Changes in the uterus, cervix and vagina
After conception, the uterus provides a nutritive and protective environment in which the fetus will grow and develop. It increases from the size of a small pear in its non-pregnant state to accommodate a full-term baby at 40 weeks of gestation. The tissues from which the uterus is made continue to grow for the first 20 weeks, and it increases in weight from about 50 to 1,000 gm (grams). After this time, it doesn't get any heavier, but it stretches to accommodate the growing baby, placenta and amniotic fluid. By the time the pregnancy has reached full term, the uterus will have increased to about five times its normal size:
- In height (top to bottom) from 7.5 to 30 cm
- In width (side to side) from 5 to 23 cm
- In depth (front to back) from 2.5 to 20 cm.
What causes these changes?
The hormone progesterone is primarily responsible.

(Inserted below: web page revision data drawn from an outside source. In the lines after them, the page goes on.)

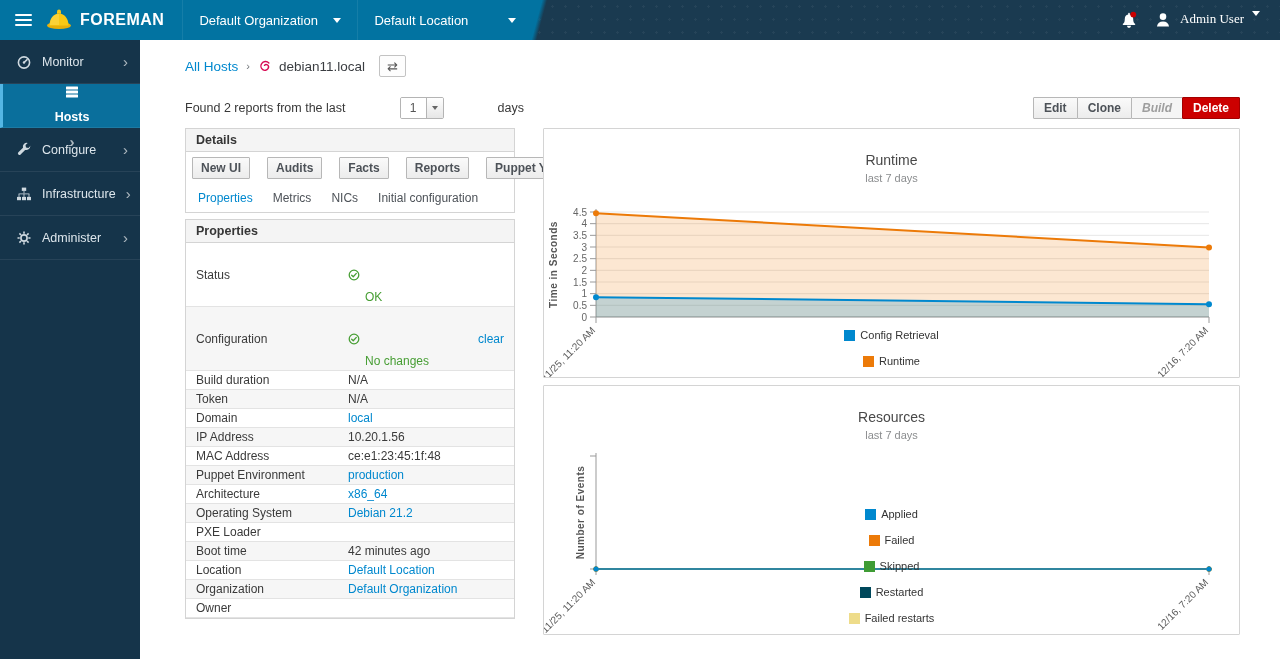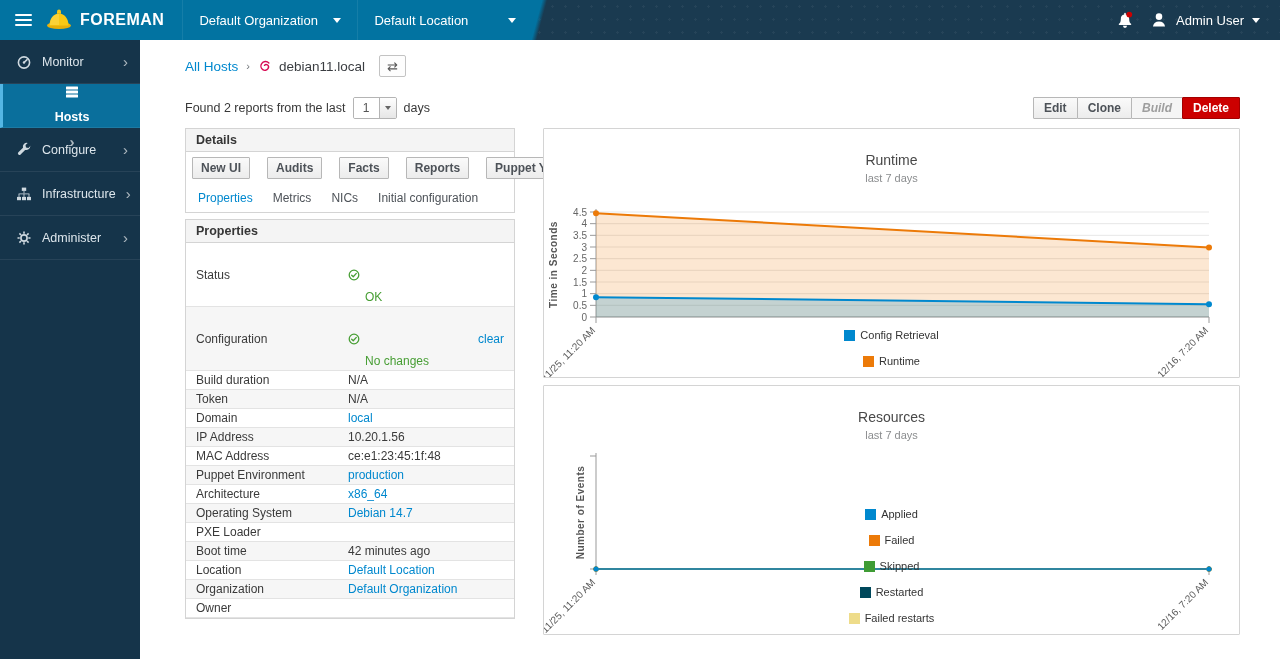"Admin User" .user-menu { align-items: center -> none; font-family: none -> Liberation Serif, serif }
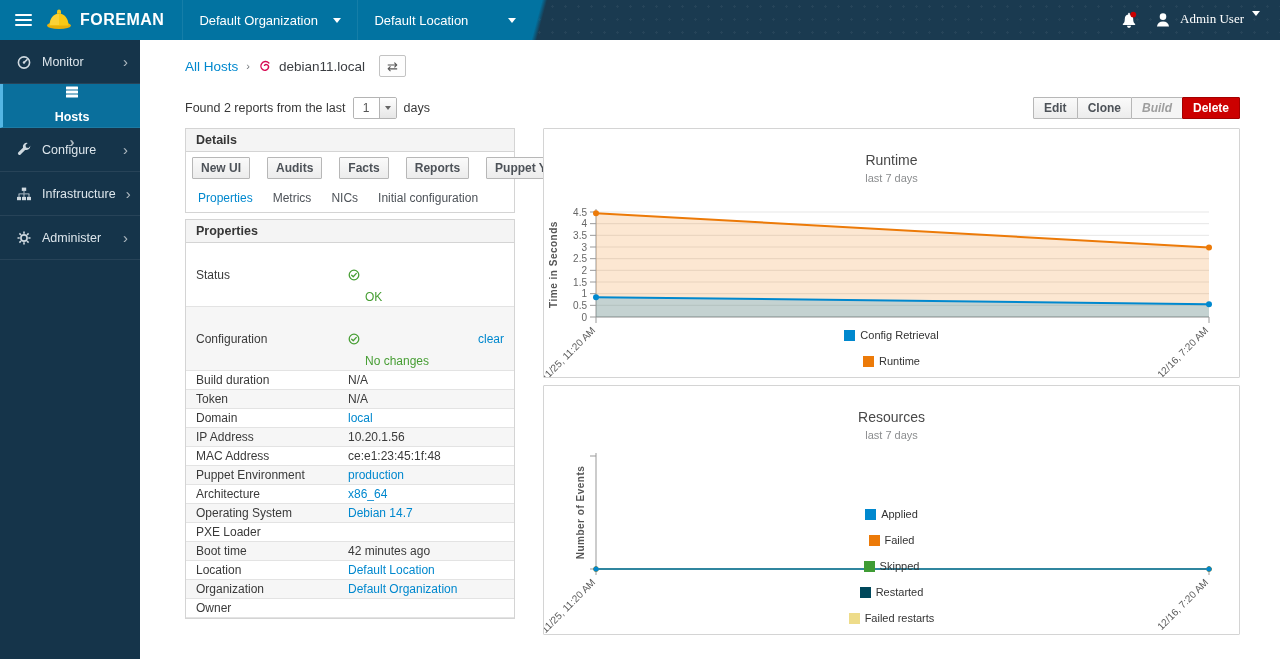"Found 2 reports from the" .report-left { gap: none -> 47px }
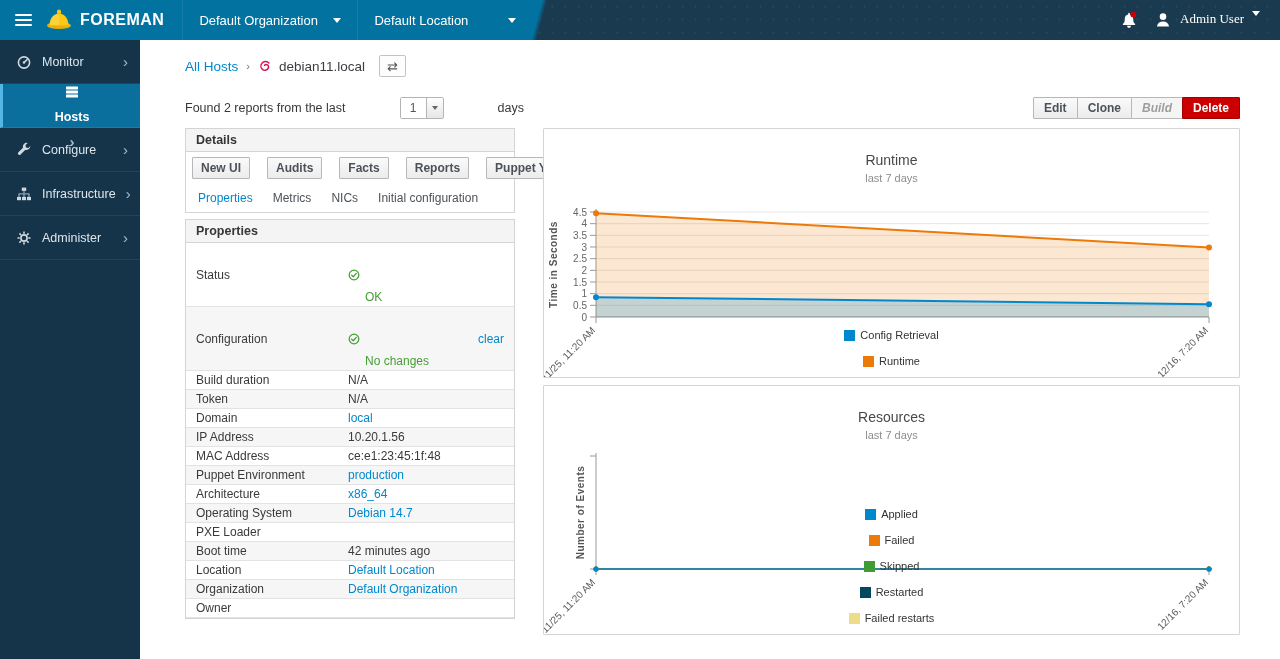"Debian 14.7" a { text: 14.7 -> 21.2 }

At 12 weeks' gestation (near the end of the first trimester, i.e. three-month period), the fundus (upper margin of the body of the uterus) may be palpated (felt) through the abdomen above the pubic bone (symphysis pubis). The size of the uterus usually reaches its peak at about 36 weeks' gestation (see Figure 7.1).
After how many weeks of pregnancy can the fundus be palpated at the height of the woman's umbilicus (belly-button), according to Figure 7.1?
At about 20 weeks.
The uterus may drop slightly as the fetal head settles into the pelvis, preparing for delivery. Notice the position at 40 weeks of gestation, which is shown as a dotted line in Figure 7.1. This dropping is referred to as 'lightening'. It is more noticeable in a primigravida (pregnant for the first time) than in a multigravida (a woman who has been pregnant previously, regardless of outcome).
The cervix remains 2.5 cm long throughout pregnancy. In late pregnancy, softening of the cervix occurs in response to increasing painless contractions of its muscular walls.
The vagina also becomes more elastic towards the end of pregnancy. These changes enable it to dilate during the second stage of labour, as the baby passes down the birth canal. (You will learn all about this in the next Module on Labour and Delivery Care.)